Turyści mają także możliwość spróbowania tradycyjnego napoju – kavy. Nie ma ona nic wspólnego z kawą w potocznym rozumieniu. To napój sporządzony z wysuszonych i sproszkowanych korzeni rośliny o nazwie kava. W smaku nie przypomina naszej małej czarnej. Fidżijczycy i kilka innych ludów Melanezji pija ją od wieków. Ponoć działa halucynogennie, a przynajmniej uspokajająco. Niewielki worek z proszkiem kavy ugniata się gołymi rękami w zimnej wodzie, która zmienia kolor na jasnobrązowy. Miksturę pije się z czarki z rozłupanego orzecha kokosowego. Po wypiciu do dna czarkę oddaje się mistrzowi ceremonii i klaszcząc trzykrotnie w dłonie należy również trzykrotnie wygłosić magiczne słowa: „bula, bula, bula”. Nie wszyscy turyści piją kavę. Boją się zatruć – widząc jak mistrz ceremonii gołymi rękami ugniata worek z proszkiem w misce z zimną wodą z kranu. Obsługa ośrodka zaklina się, że nie było przypadków sensacji żołądkowych. Kilkakrotnie piłem kavę i mogę to potwierdzić. Ostatnio wypiłem 3 czarki, ale nie czułem się odurzony. Miejscowi twierdzą, że kava uspokaja i łagodzi obyczaje.

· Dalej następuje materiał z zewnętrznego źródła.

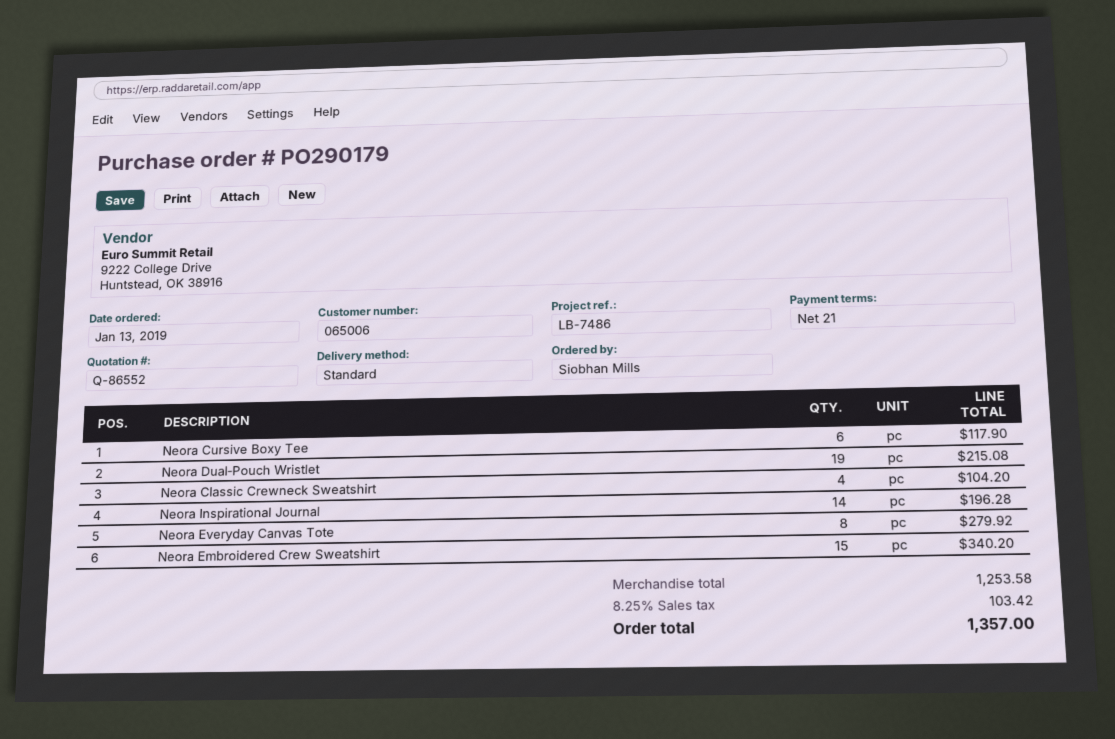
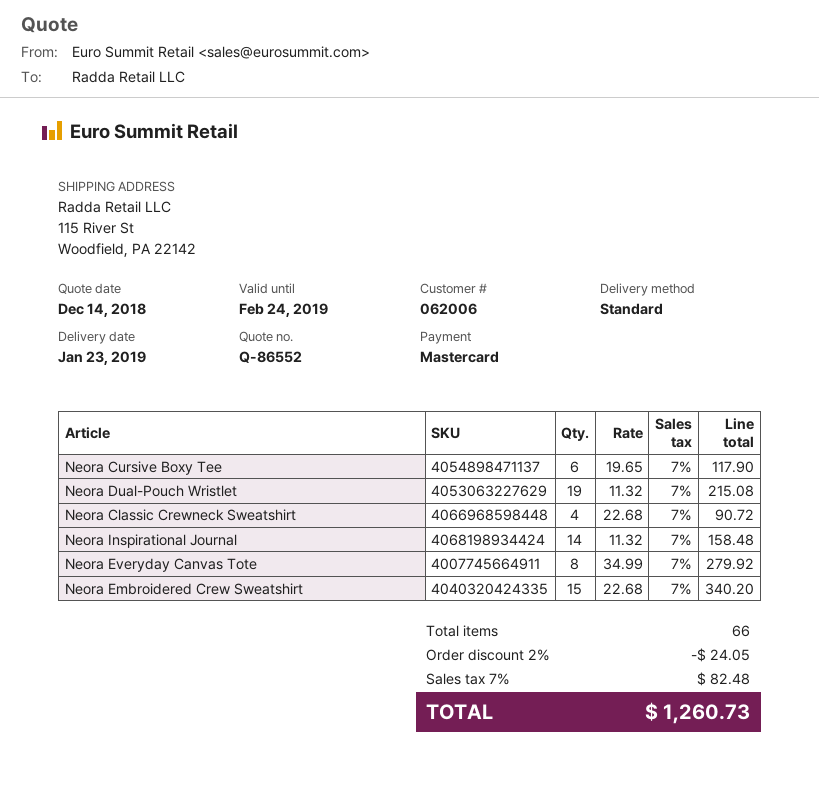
customer number: 065006 -> 062006
Neora Classic Crewneck Sweatshirt: 4 for 104.20 -> 4 for 90.72
Neora Inspirational Journal: 14 for 196.28 -> 14 for 158.48
discount: none -> 2% = 24.05
tax: 8.25% = 103.42 -> 7% = 82.48
total: 1357.00 -> 1260.73

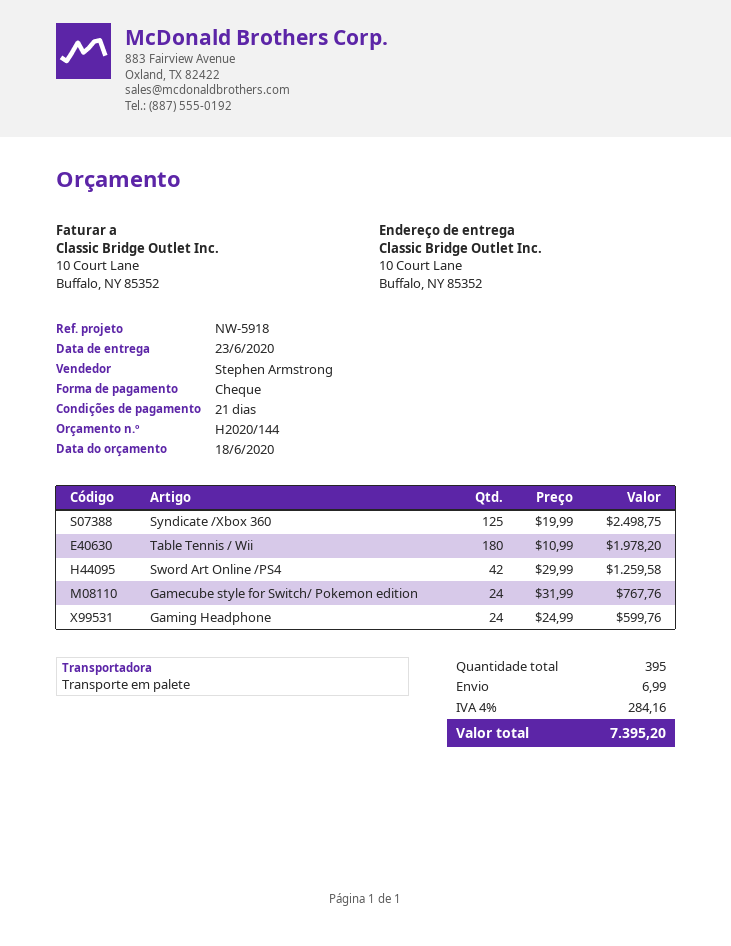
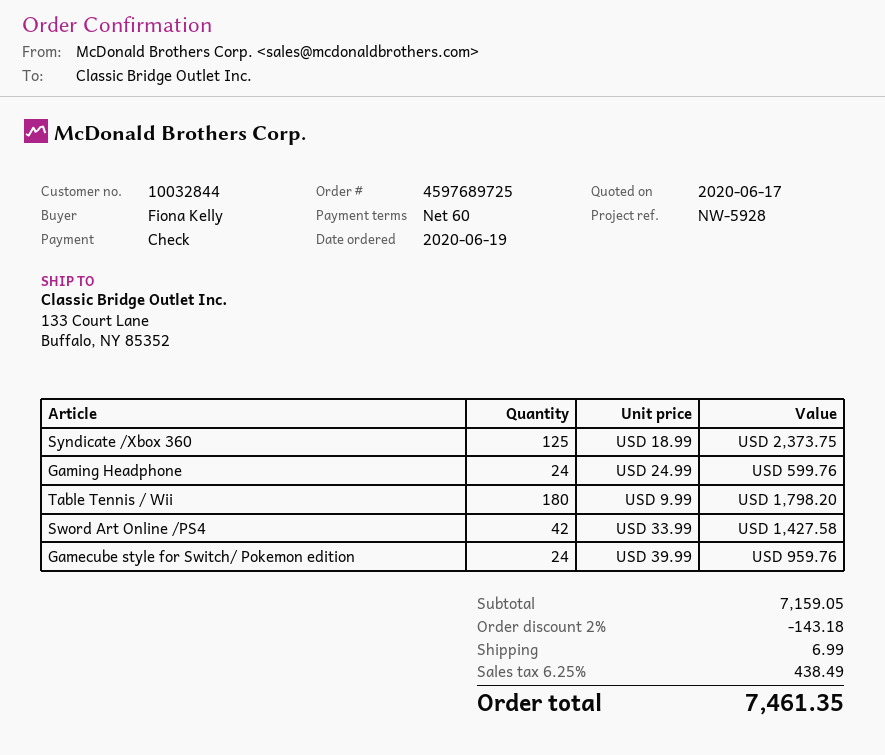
quote date: 2020-06-18 -> 2020-06-17
payment terms: 21 days -> 60 days
reference: NW-5918 -> NW-5928
ship to: 10 Court Lane, Buffalo, NY 85352 -> 133 Court Lane, Buffalo, NY 85352
Syndicate /Xbox 360: 125 x 19.99 = 2498.75 -> 125 x 18.99 = 2373.75
Table Tennis / Wii: 180 x 10.99 = 1978.20 -> 180 x 9.99 = 1798.20
Sword Art Online /PS4: 42 x 29.99 = 1259.58 -> 42 x 33.99 = 1427.58
Gamecube style for Switch/ Pokemon edition: 24 x 31.99 = 767.76 -> 24 x 39.99 = 959.76
discount: none -> 2% = 143.18
tax: 4% = 284.16 -> 6.25% = 438.49
total: 7395.20 -> 7461.35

Turyści, którym czas w ośrodku się dłuży, mogą pojechać na całodzienną wycieczkę do Suvy, stolicy kraju. To 250-tysięczne miasto niczym szczególnym się nie wyróżnia. Miejscowi zachęcają do zakupów na dusznym targowisku. Warto odwiedzić także Muzeum Południowego Pacyfiku, a w centrum kilka budynków publicznych, w tym postawiony z szarego, wulkanicznego kamienia gmach rządu. Nieopodal stoi drewniany, wybudowany w XIX wieku w stylu kolonialnym, gmach Grand Pacific Hotel, od lat w remoncie. Turyści chętnie też fotografują się z barwnie ubranym żołnierzem strzegącym pałacu prezydenckiego. Spacer nadmorską promenadą uzupełnia wrażenia z Suvy.
Nie wszyscy wiedzą, że na Fidżi żyją nie tylko Melanezyjczycy, a więc tradycyjni mieszkańcy tej ziemi. Liczną grupę 900-tysięcznego państwa stanowią Hindusi. Jest ich niemal 45 procent. Anglicy sprowadzili ich do uprawy trzciny cukrowej, jednego z głównych bogactw kraju. Hindusi urośli w siłę, gospodarczo i politycznie, co nie wszystkim się podoba. W przeszłości dochodziło do konfliktów, w tym do obalenia w 2000 roku rządu hinduskiego premiera. Mimo różnic kulturowych, obie nacje starają się jednak zgodnie współżyć. Turyści są jednym ze spoiw – dopóki przyjeżdżają dają zatrudnienie i Hindusom i Fidżijczykom.